MATERIAL SUPPLIED –
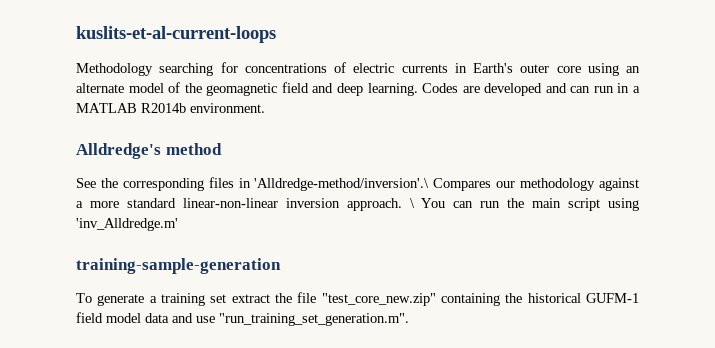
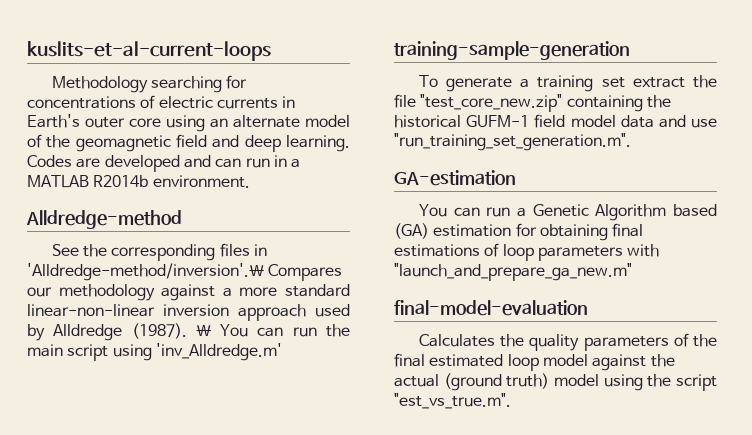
- Alldredge's method
+ Alldredge-method
- See the corresponding files in 'Alldredge-method/inversion'.\ Compares our methodology against a more standard linear-non-linear inversion approach.
+ See the corresponding files in 'Alldredge-method/inversion'.\ Compares our methodology against a more standard linear-non-linear inversion approach used by Alldredge (1987).
+ GA-estimation
+ You can run a Genetic Algorithm based (GA) estimation for obtaining final estimations of loop parameters with "launch_and_prepare_ga_new.m"
+ final-model-evaluation
+ Calculates the quality parameters of the final estimated loop model against the actual (ground truth) model using the script "est_vs_true.m".

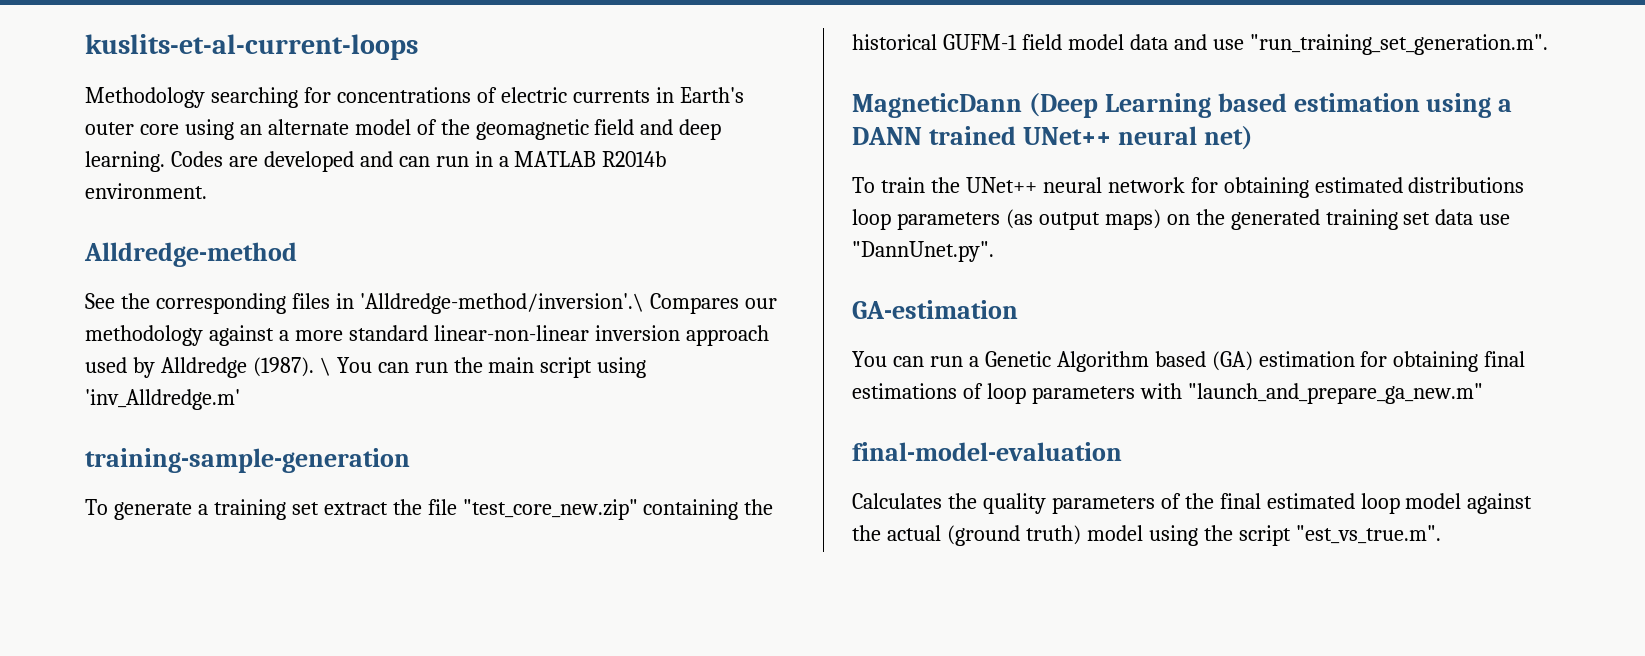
+ MagneticDann (Deep Learning based estimation using a DANN trained UNet++ neural net)
+ To train the UNet++ neural network for obtaining estimated distributions loop parameters (as output maps) on the generated training set data use "DannUnet.py".

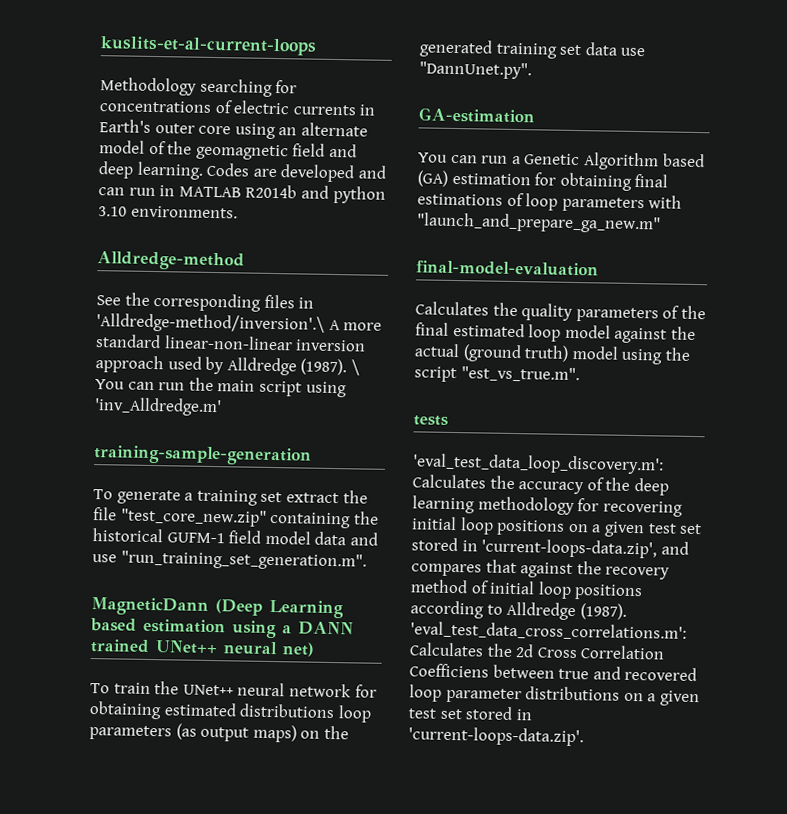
- Codes are developed and can run in a MATLAB R2014b environment.
+ Codes are developed and can run in MATLAB R2014b and python 3.10 environments.
- See the corresponding files in 'Alldredge-method/inversion'.\ Compares our methodology against a more standard linear-non-linear inversion approach used by Alldredge (1987).
+ See the corresponding files in 'Alldredge-method/inversion'.\ A more standard linear-non-linear inversion approach used by Alldredge (1987).
+ tests
+ 'eval_test_data_loop_discovery.m': Calculates the accuracy of the deep learning methodology for recovering initial loop positions on a given test set stored in 'current-loops-data.zip', and compares that against the recovery method of initial loop positions according to Alldredge (1987). 'eval_test_data_cross_correlations.m': Calculates the 2d Cross Correlation Coefficiens between true and recovered loop parameter distributions on a given test set stored in 'current-loops-data.zip'.

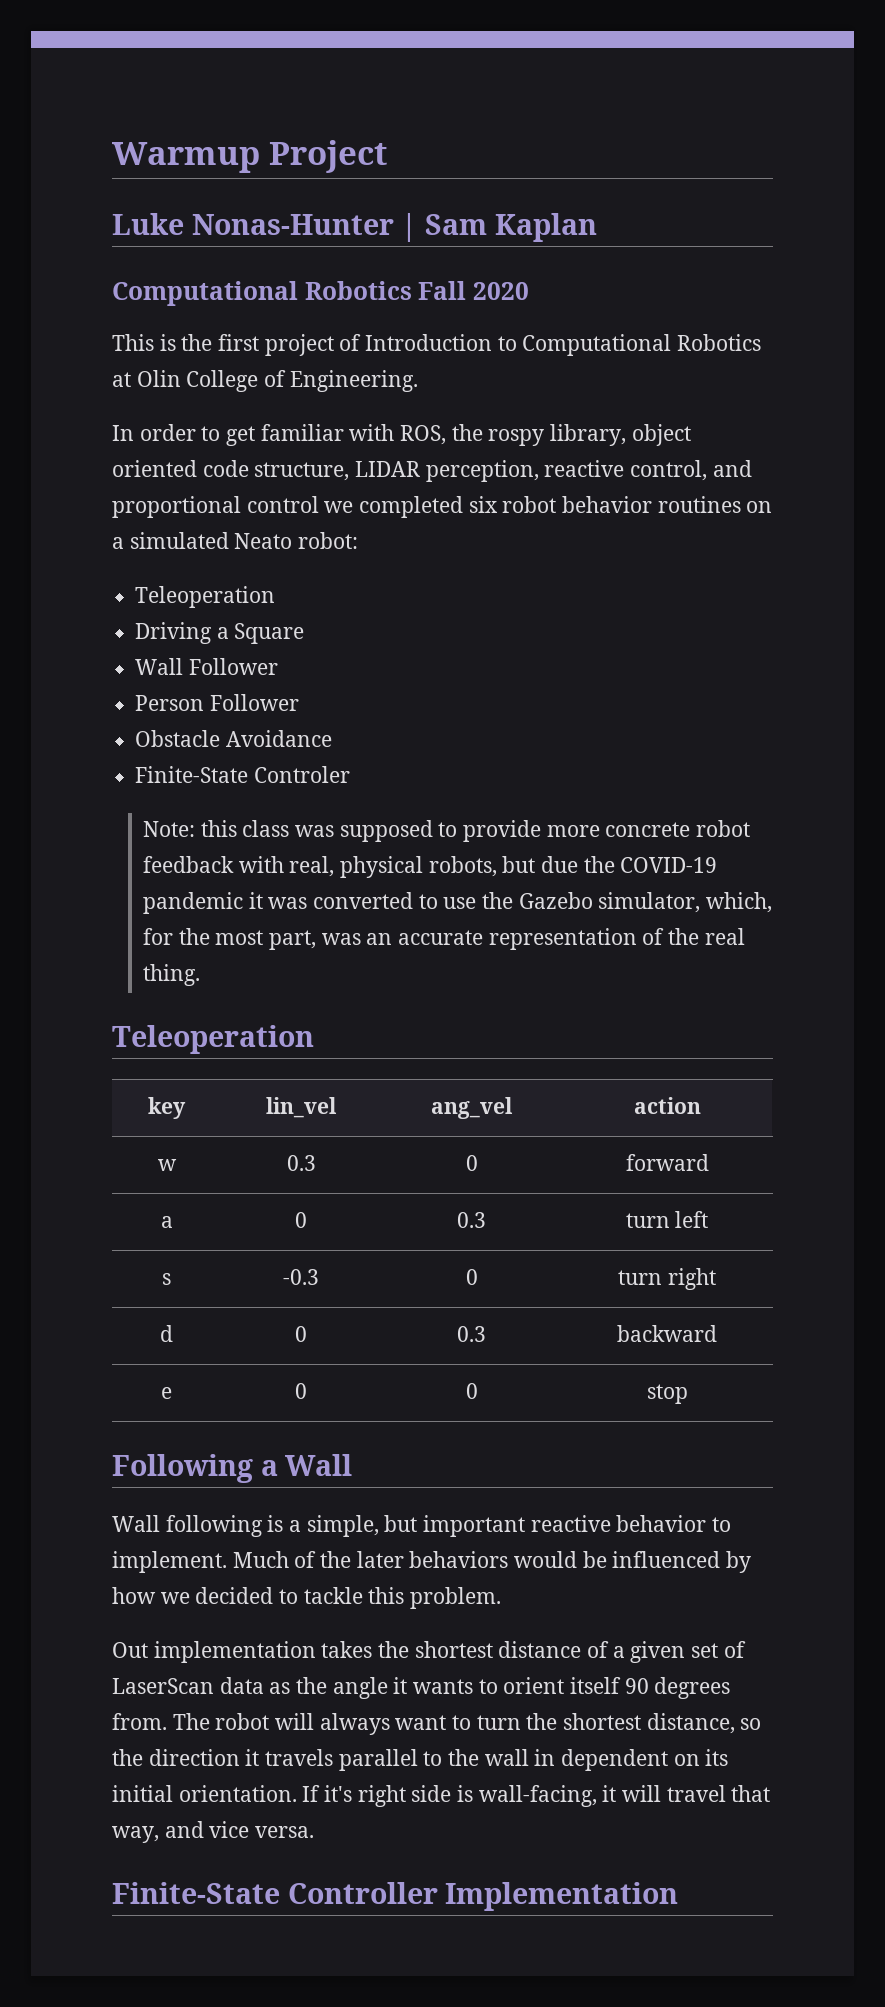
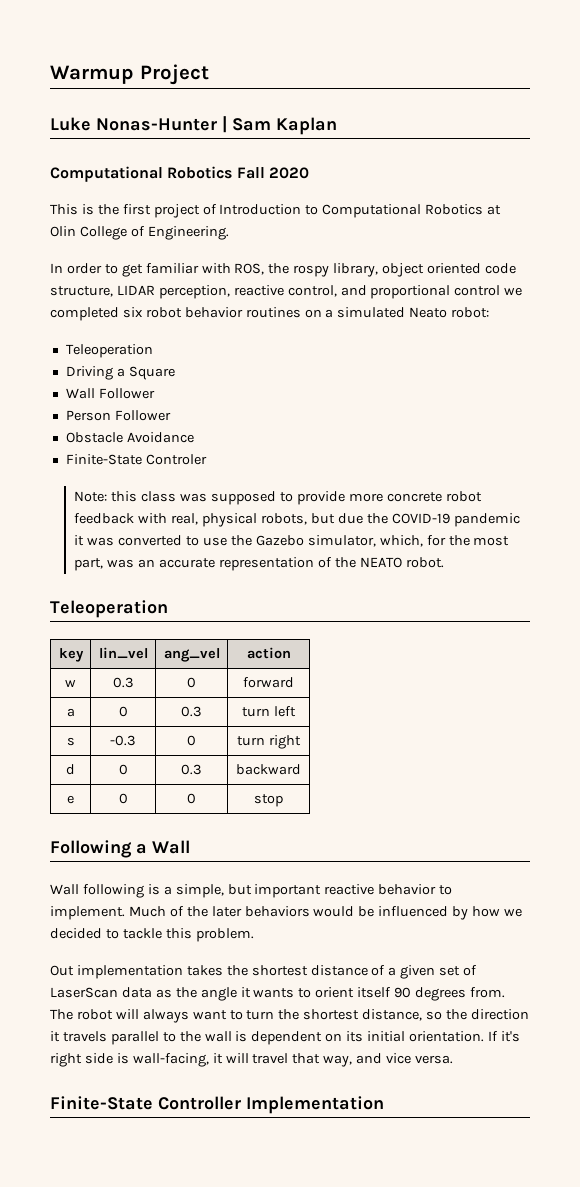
- Note: this class was supposed to provide more concrete robot feedback with real, physical robots, but due the COVID-19 pandemic it was converted to use the Gazebo simulator, which, for the most part, was an accurate representation of the real thing.
+ Note: this class was supposed to provide more concrete robot feedback with real, physical robots, but due the COVID-19 pandemic it was converted to use the Gazebo simulator, which, for the most part, was an accurate representation of the NEATO robot.
- The robot will always want to turn the shortest distance, so the direction it travels parallel to the wall in dependent on its initial orientation.
+ The robot will always want to turn the shortest distance, so the direction it travels parallel to the wall is dependent on its initial orientation.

TASK BRIEF –
Keep only those lines of the records that hold "concrete", and return them.

RESULT FOR THIS EXERCISE –
- Note: this class was supposed to provide more concrete robot feedback with real, physical robots, but due the COVID-19 pandemic it was converted to use the Gazebo simulator, which, for the most part, was an accurate representation of the real thing.
+ Note: this class was supposed to provide more concrete robot feedback with real, physical robots, but due the COVID-19 pandemic it was converted to use the Gazebo simulator, which, for the most part, was an accurate representation of the NEATO robot.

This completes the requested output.